Ok so today i had an interview not with Pacific yet thats on thursday, but monday i got an unexpected call from a really small local BLS company to come in for an interview today at 1130 so i felt pretty confident going into the interview but left feeling miserable. I got asked two protocol questions one of the questions was on Discomfort/ Pain Of Suspected Cardiac Origin. I replied back saying " Keeping a patent airway, high flow O2/or ventilate prn, May help with the administration of NTG if systolic BP is >100 up to three doses any further dose must make BH contact for further administration." Totally left out the 5 rights, no sexually inhancing drugs in the past 48 hours, Pulse must be between 50-100. So i think i blew that question. Then i got asked about What is the definition of shock per san diego protocol i replied saying "an unstable pt with a systolic BP less then 90 with an altered LOC and then i froze and completly drew a blank." Im pretty sure i blew that one too and the thing thats gets me the most is i know the answers to both of those questions. I just got so nervous i froze up. I havent had an actual interview in almost 4 years. The guy proceded to tell me after the interview to not call the company back we will call you. He shook my hand and i said ok sounds great thank you so much. I felt so awkward through that whole interview and now im very dissapointed in my self. I felt like i should of nailed that interview because it was a very simple interview. AHHHHH!

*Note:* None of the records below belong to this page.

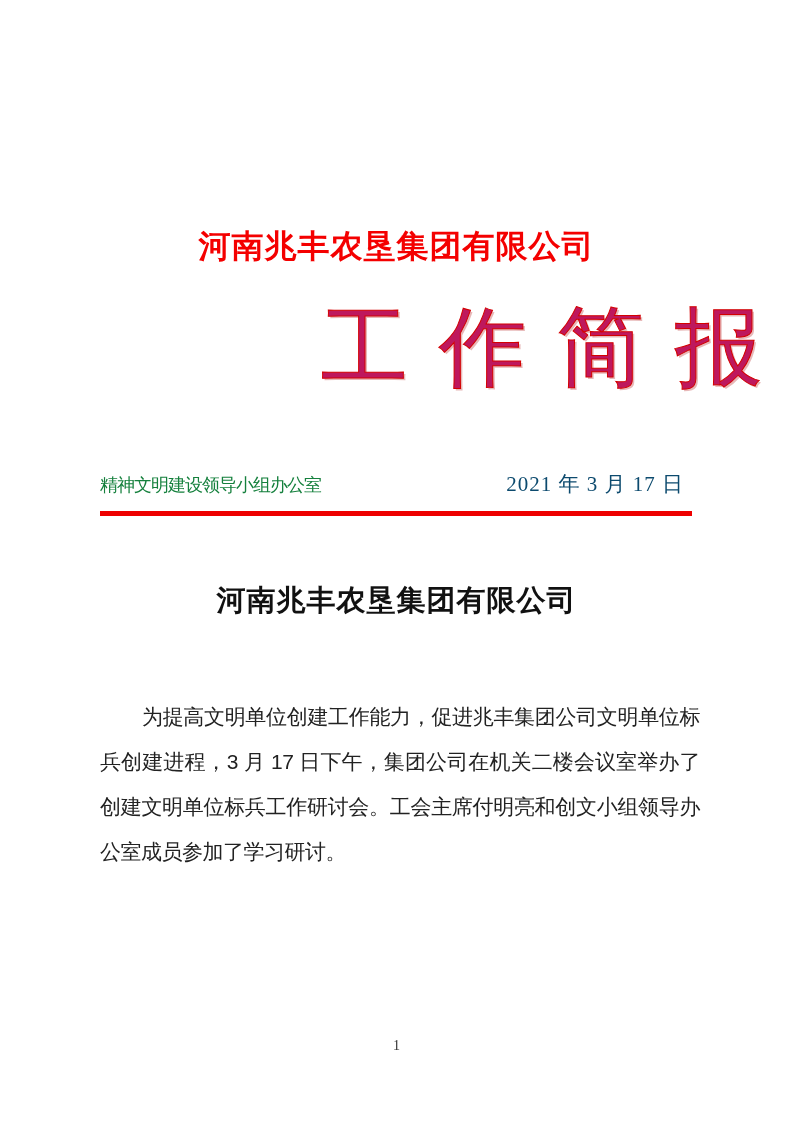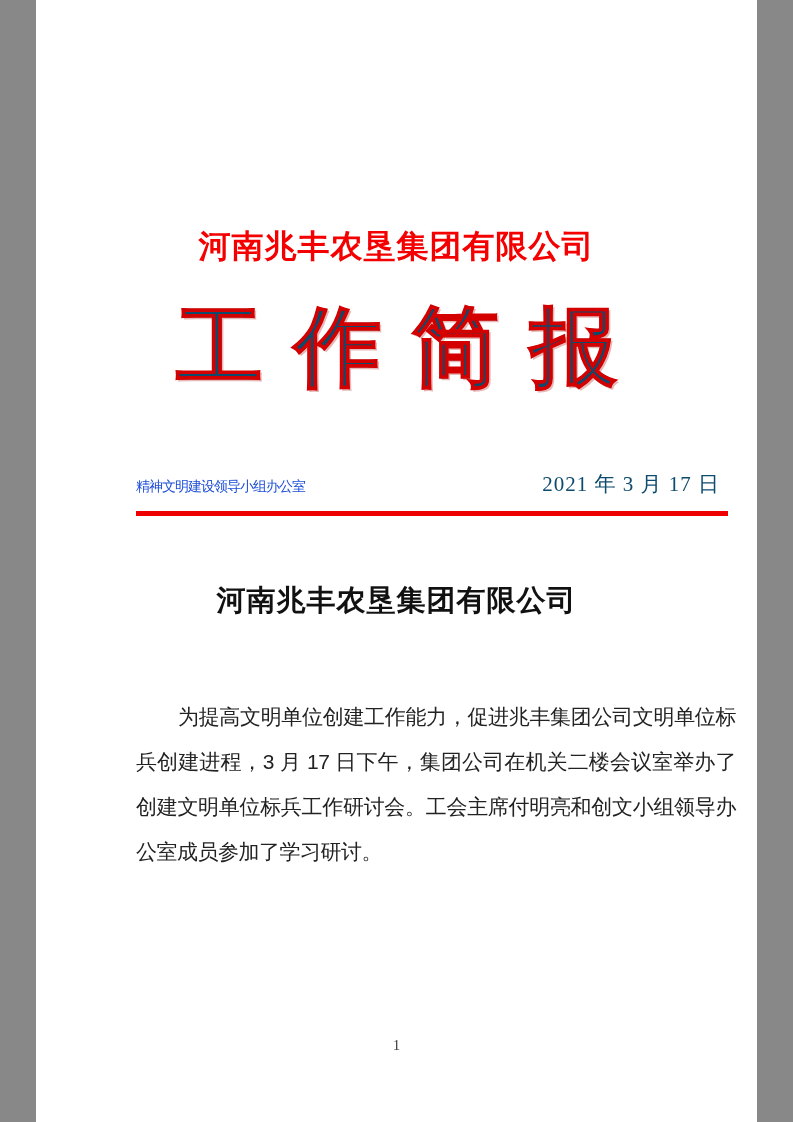--- a/index.html
+++ b/index.html
@@ -2,21 +2,21 @@
 <html><head>
 <meta charset="utf-8">
 <style>
   html, body {
     margin: 0;
     padding: 0;
     background: #888;
   }
   .page {
     position: relative;
-    width: 721px;
+    width: 793px;
     height: 1122px;
     margin: 0 auto;
     background: #ffffff;
     overflow: hidden;
     font-family: "Liberation Serif", serif;
     color: #1a1a1a;
   }
 
   
   .company-name {
@@ -33,47 +33,47 @@
     font-family: "Liberation Serif", serif;
   }
 
   
   .masthead-title {
     position: absolute;
     top: 298px;
     left: 0;
     width: 100%;
     margin: 0;
-    text-align: center;
+    text-align: right;
     font-size: 87px;
     line-height: 100px;
-    font-weight: bold;
+    font-weight: normal;
     letter-spacing: 31px;
     padding-left: 31px;
     box-sizing: border-box;
-    color: #0c4a6e;
+    color: #be185d;
     text-shadow: 2px 2px 0 rgba(170, 0, 0, 0.28);
     -webkit-text-stroke: 1px #d40000;
     font-family: "Liberation Serif", serif;
   }
 
   
   .issuer-row {
     position: absolute;
     top: 470px;
     left: 100px;
     width: 592px;
     display: flex;
     justify-content: space-between;
     align-items: baseline;
   }
   .issuer-office {
-    font-size: 14px;
+    font-size: 18px;
     letter-spacing: -1px;
-    color: #1d4ed8;
+    color: #15803d;
     font-family: Liberation Sans, sans-serif;
   }
   .issuer-date {
     font-size: 21px;
     letter-spacing: 1px;
     color: #0c4a6e;
     padding-right: 8px;
     font-family: "Liberation Serif", serif;
   }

The interviewer also told me You need to familiarize your self more with your protocols and become more familiar with them. I thought that was rude but after i thought about it he was just being honest because its the truth, but at the same time i was very nervous and i just froze up even though i do know my protocols very well i think i just completly froze up and drew a blank. I let my self down so much.


----------



## Fox (May 25, 2010)

emtstudent04 said:


> Ok so today i had an interview not with Pacific yet thats on thursday, but monday i got an unexpected call from a really small local BLS company to come in for an interview today at 1130 so i felt pretty confident going into the interview but left feeling miserable. I got asked two protocol questions one of the questions was on Discomfort/ Pain Of Suspected Cardiac Origin. I replied back saying " Keeping a patent airway, high flow O2/or ventilate prn, May help with the administration of NTG if systolic BP is >100 up to three doses any further dose must make BH contact for further administration." Totally left out the 5 rights, no sexually inhancing drugs in the past 48 hours, Pulse must be between 50-100. So i think i blew that question. Then i got asked about What is the definition of shock per san diego protocol i replied saying "an unstable pt with a systolic BP less then 90 with an altered LOC and then i froze and completly drew a blank." Im pretty sure i blew that one too and the thing thats gets me the most is i know the answers to both of those questions. I just got so nervous i froze up. I havent had an actual interview in almost 4 years. The guy proceded to tell me after the interview to not call the company back we will call you. He shook my hand and i said ok sounds great thank you so much. I felt so awkward through that whole interview and now im very dissapointed in my self. I felt like i should of nailed that interview because it was a very simple interview. AHHHHH!
> 
> The interviewer also told me You need to familiarize your self more with your protocols and become more familiar with them. I thought that was rude but after i thought about it he was just being honest because its the truth, but at the same time i was very nervous and i just froze up even though i do know my protocols very well i think i just completly froze up and drew a blank. I let my self down so much.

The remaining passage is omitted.